Diversification Opportunities for Growth Fund and Lotus Bakeries
-0.62 | Correlation Coefficient |
Excellent diversification
The 3 months correlation between Growth and Lotus is -0.62. Overlapping area represents the amount of risk that can be diversified away by holding Growth Fund Of and Lotus Bakeries in the same portfolio, assuming nothing else is changed. The correlation between historical prices or returns on Lotus Bakeries and Growth Fund is a relative statistical measure of the degree to which these equity instruments tend to move together. The correlation coefficient measures the extent to which returns on Growth Fund Of are associated (or correlated) with Lotus Bakeries. Values of the correlation coefficient range from -1 to +1, where.

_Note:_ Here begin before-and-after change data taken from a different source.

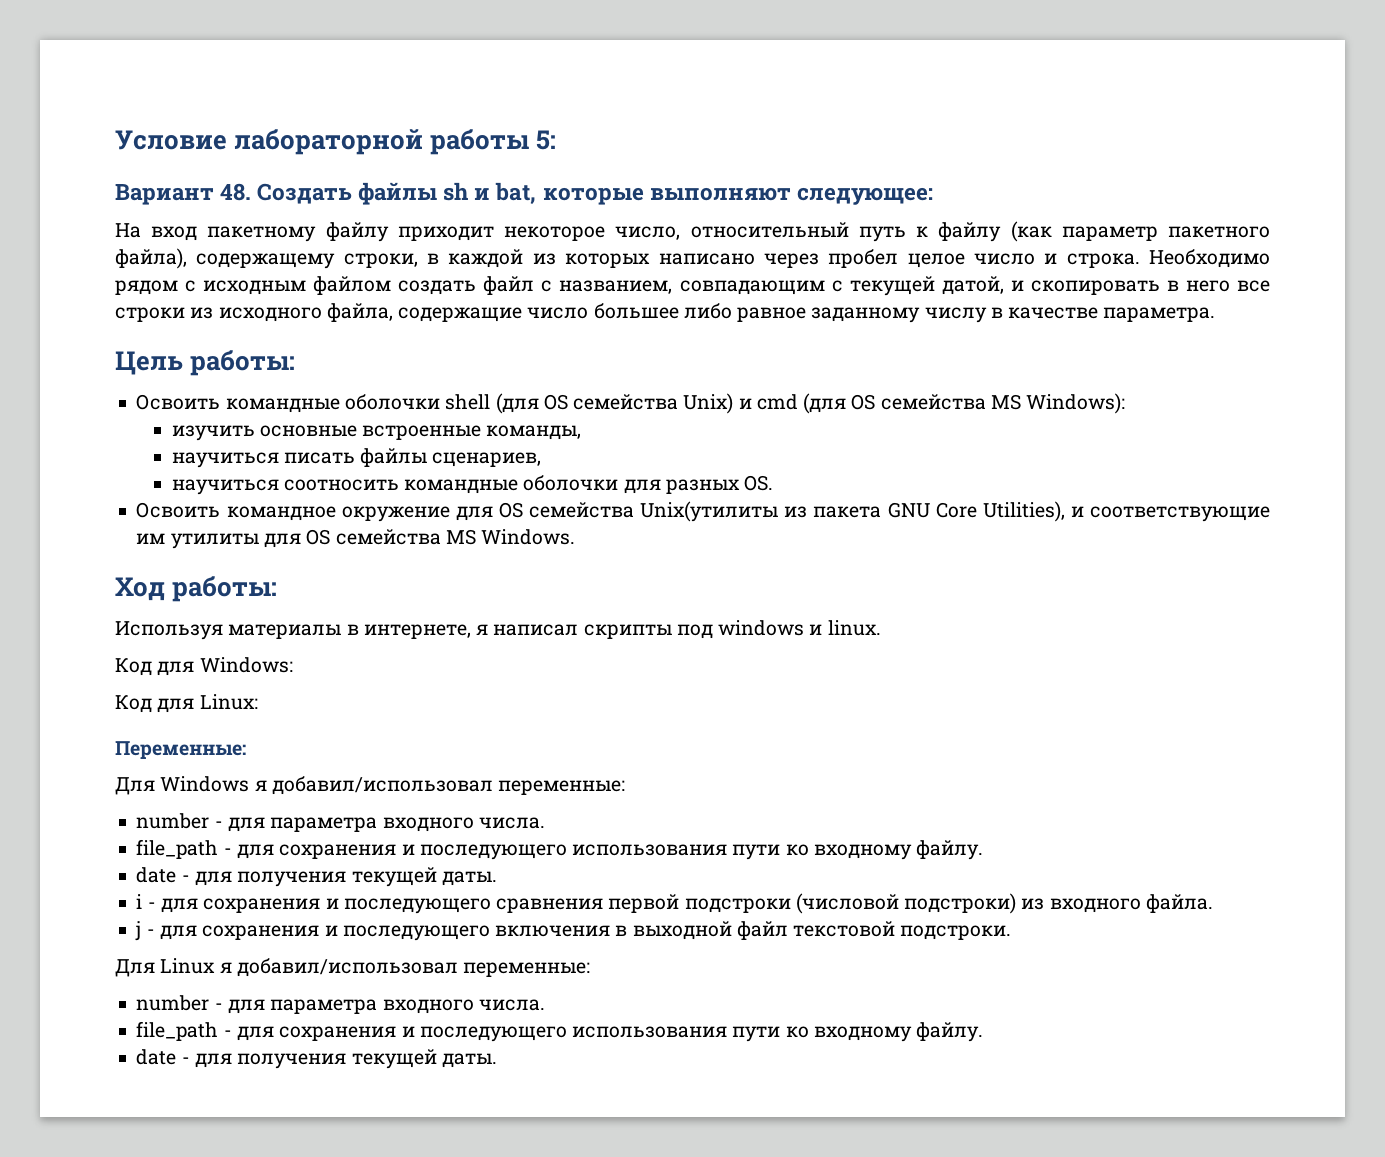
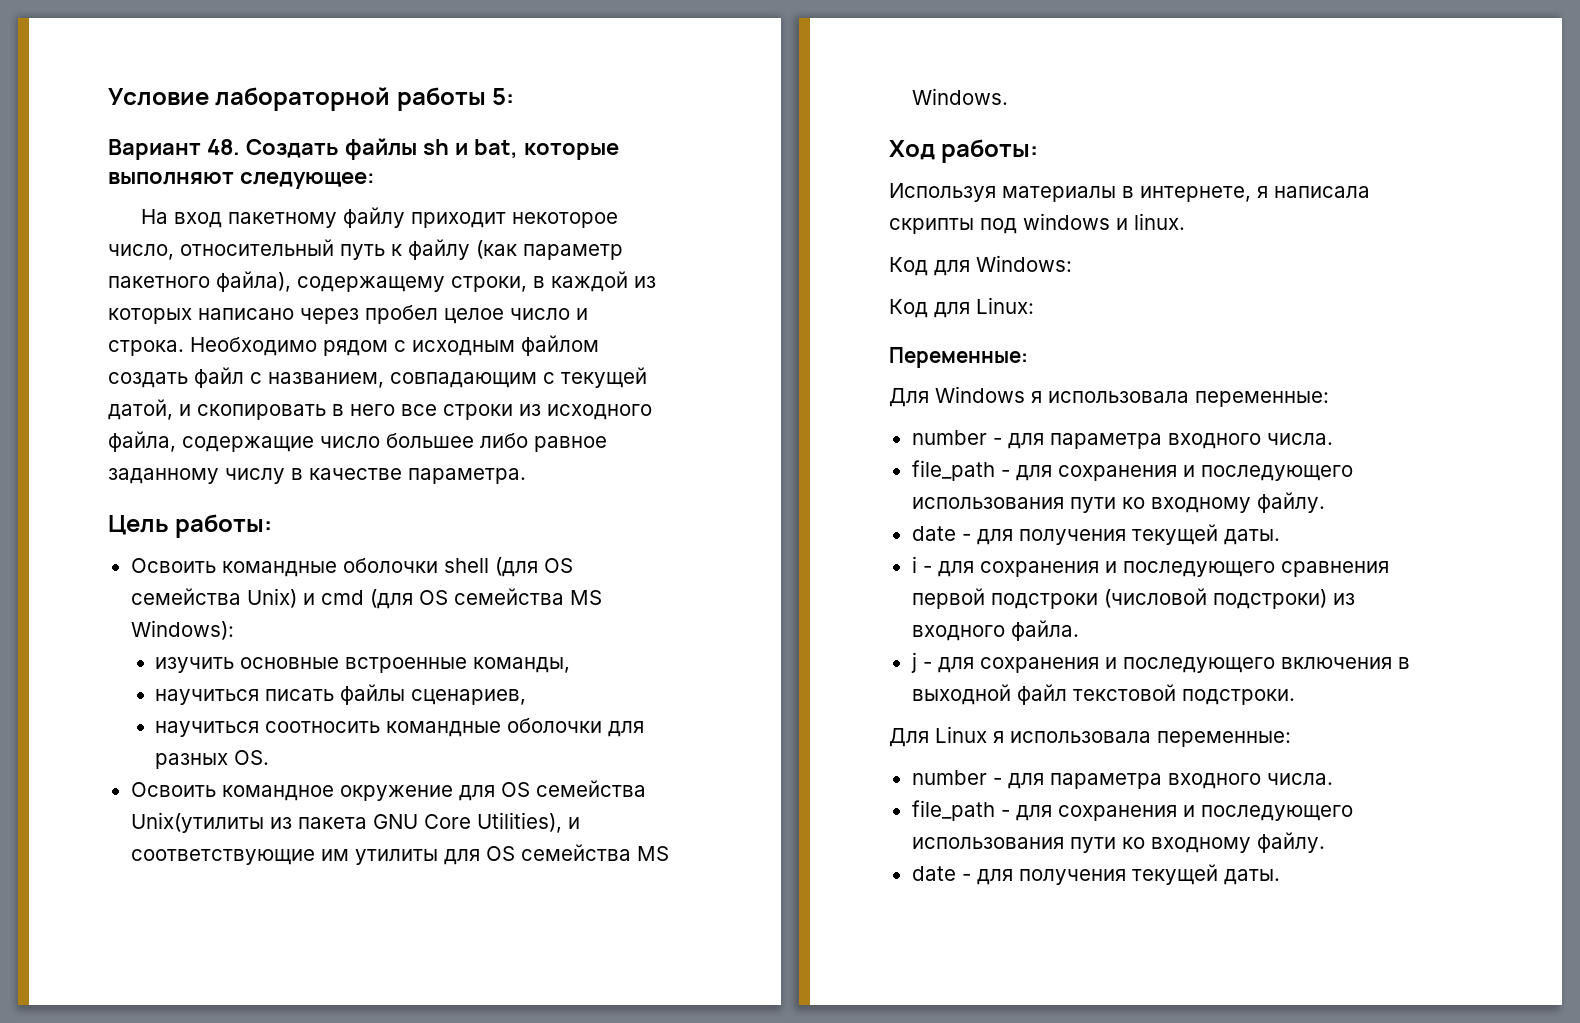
- Используя материалы в интернете, я написал скрипты под windows и linux.
+ Используя материалы в интернете, я написала скрипты под windows и linux.
- Для Windows я добавил/использовал переменные:
+ Для Windows я использовала переменные:
- Для Linux я добавил/использовал переменные:
+ Для Linux я использовала переменные:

The correlation of zero (0) is possible when the price movement of Lotus Bakeries has no effect on the direction of Growth Fund i.e., Growth Fund and Lotus Bakeries go up and down completely randomly.
Pair Corralation between Growth Fund and Lotus Bakeries
Assuming the 90 days horizon Growth Fund Of is expected to generate 0.78 times more return on investment than Lotus Bakeries. However, Growth Fund Of is 1.28 times less risky than Lotus Bakeries. It trades about 0.08 of its potential returns per unit of risk. Lotus Bakeries is currently generating about -0.04 per unit of risk. If you would invest 7,594 in Growth Fund Of on October 23, 2024 and sell it today you would earn a total of 104.00 from holding Growth Fund Of or generate 1.37% return on investment over 90 days.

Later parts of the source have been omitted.